Deuxième chambre civile, 10 octobre 2019 — 18-21.984
Textes visés
- Article 1014 du code de procédure civile.
Texte intégral
CIV. 2
FB
COUR DE CASSATION ______________________
Audience publique du 10 octobre 2019
Rejet non spécialement motivé
M. Prétot, conseiller doyen faisant fonction de président
Décision n° 10744 F
Pourvoi n° T 18-21.984
R É P U B L I Q U E F R A N Ç A I S E
_________________________
AU NOM DU PEUPLE FRANÇAIS _________________________
LA COUR DE CASSATION, DEUXIÈME CHAMBRE CIVILE, a rendu la décision suivante :
Vu le pourvoi formé par Mme S... J..., domiciliée [...] ,
contre le jugement rendu le 30 mai 2018 par le tribunal des affaires de sécurité sociale de Créteil, dans le litige l'opposant :
1°/ à la caisse primaire d'assurance maladie (CPAM) du Val-de-Marne, dont le siège est [...] ,
2°/ au ministre des affaires sociales et de la santé, domicilié [...],
défendeurs à la cassation ;
Vu la communication faite au procureur général ;
LA COUR, en l'audience publique du 11 septembre 2019, où étaient présents : M. Prétot, conseiller doyen faisant fonction de président, Mme Palle, conseiller référendaire rapporteur, Mme Vieillard, conseiller, Mme Besse, greffier de chambre ;
Vu les observations écrites de Me Haas, avocat de Mme J..., de la SCP Gatineau et Fattaccini, avocat de la CPAM du Val-de-Marne ;
Sur le rapport de Mme Palle, conseiller référendaire, l'avis de Mme Ceccaldi, avocat général, et après en avoir délibéré conformément à la loi ;
Donne acte à Mme J... du désistement de son pourvoi en ce qu'il est dirigé contre le ministre des affaires sociales et de la santé ;
Vu l'article 1014 du code de procédure civile ;
Attendu que le moyen de cassation annexé, qui est invoqué à l'encontre de la décision attaquée, n'est manifestement pas de nature à entraîner la cassation ;
Qu'il n'y a donc pas lieu de statuer par une décision spécialement motivée ;
REJETTE le pourvoi ;
Condamne Mme J... aux dépens ;
Vu l'article 700 du code de procédure civile, rejette la demande de Mme J... ; la condamne à payer à la CPAM du Val-de-Marne la somme de 3 000 euros ;
Ainsi décidé par la Cour de cassation, deuxième chambre civile, et prononcé par le président en son audience publique du dix octobre deux mille dix-neuf. MOYEN ANNEXE à la présente décision
Moyen produit par Me Haas, avocat aux Conseils, pour Mme J....

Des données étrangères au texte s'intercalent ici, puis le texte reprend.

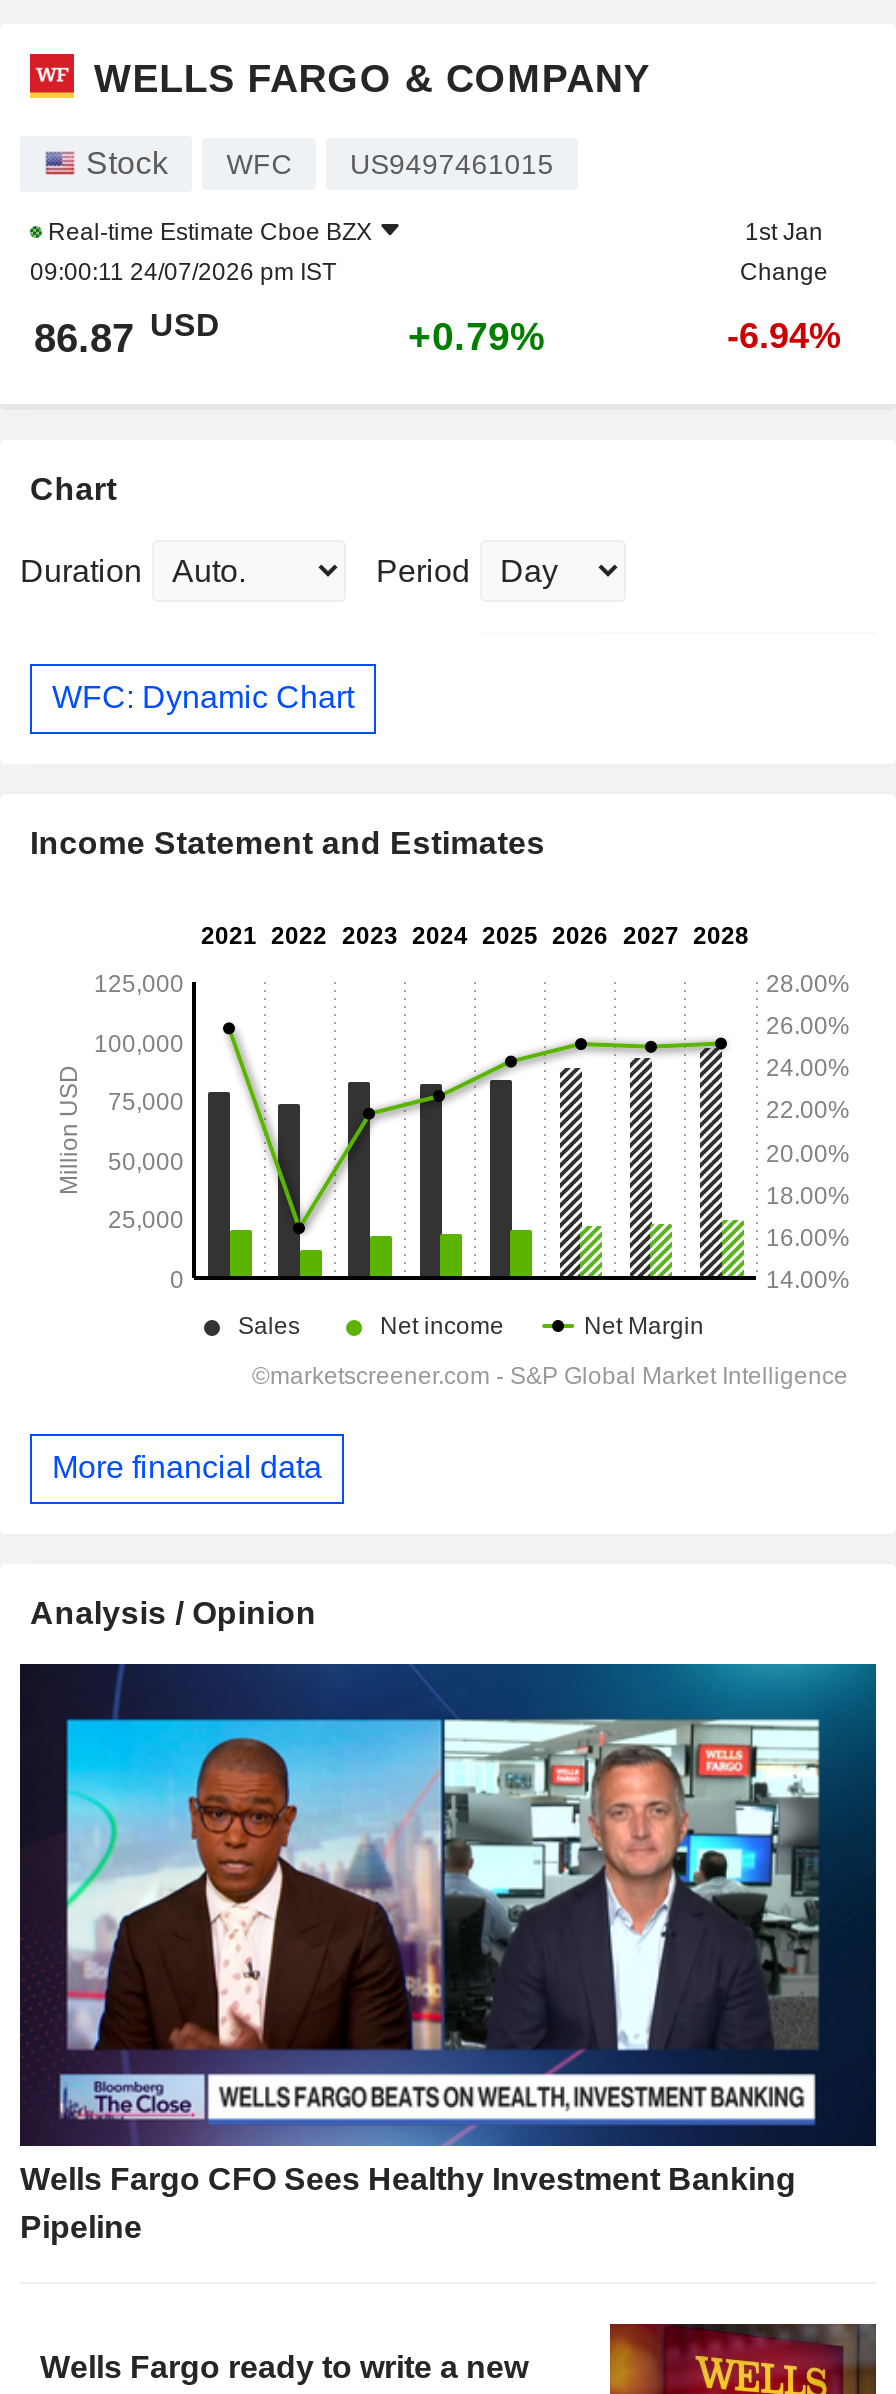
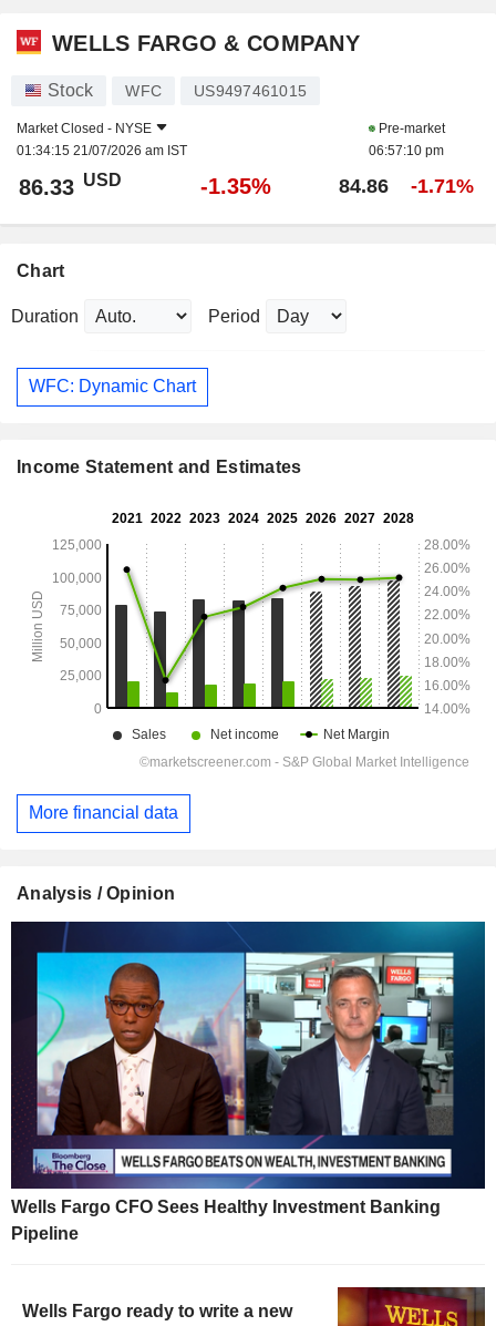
[30,217,372,285] Real-time Estimate Cboe BZX | 09:00:11 24/07/2026 pm IST -> [17,120,187,158] Market Closed - NYSE | 01:34:15 21/07/2026 am IST
[740,217,828,285] 1st Jan | Change -> [369,120,445,158] Pre-market | 06:57:10 pm
[34,308,841,359] 86.87 USD | +0.79% | -6.94% -> [19,171,473,199] 86.33 USD | -1.35% | 84.86 | -1.71%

Il est fait grief au jugement attaqué D'AVOIR dit que la prolongation d'arrêt de travail prescrite à Mme J... du 11 au 30 octobre 2016 ne peut être indemnisée et D'AVOIR débouté Mme J... de sa demande tendant à la prise en charge de cet arrêt de travail au titre de l'assurance maladie ;
ALORS, 1°), QUE le tribunal des affaires de sécurité sociale est présidé par un magistrat du siège assisté d'un assesseur représentant les travailleurs salariés et d'un assesseur représentant les employeurs et les travailleurs indépendants ; que dans le cas où le tribunal ne peut siéger dans la composition prescrite, l'audience est reportée à une audience ultérieure, sauf accord des parties pour que le président statue seul, après avoir recueilli, le cas échéant, l'avis de l'assesseur présent ; qu'en statuant à juge unique, en l'absence de l'assesseur représentant les travailleurs non-salariés, sans mentionner que les parties avaient donné leur accord pour que le président statue seul et immédiatement, le tribunal a violé les articles L. 142-4 et L. 142-7 du code de la sécurité sociale ;
ALORS, 2°), QUE le tribunal des affaires de sécurité sociale est présidé par un magistrat du siège assisté d'un assesseur représentant les travailleurs salariés et d'un assesseur représentant les employeurs et les travailleurs indépendants ; que dans le cas où le tribunal ne peut siéger dans la composition prescrite, l'audience est reportée à une audience ultérieure, sauf accord des parties pour que le président statue seul, après avoir recueilli, le cas échéant, l'avis de l'assesseur présent ; qu'en statuant à juge unique, en l'absence de l'assesseur représentant les travailleurs non-salariés, sans mentionner que le président avait recueilli l'avis de l'assesseur représentant les travailleurs salariés, le tribunal a violé les articles L. 142-4 et L. 142-7 du code de la sécurité sociale.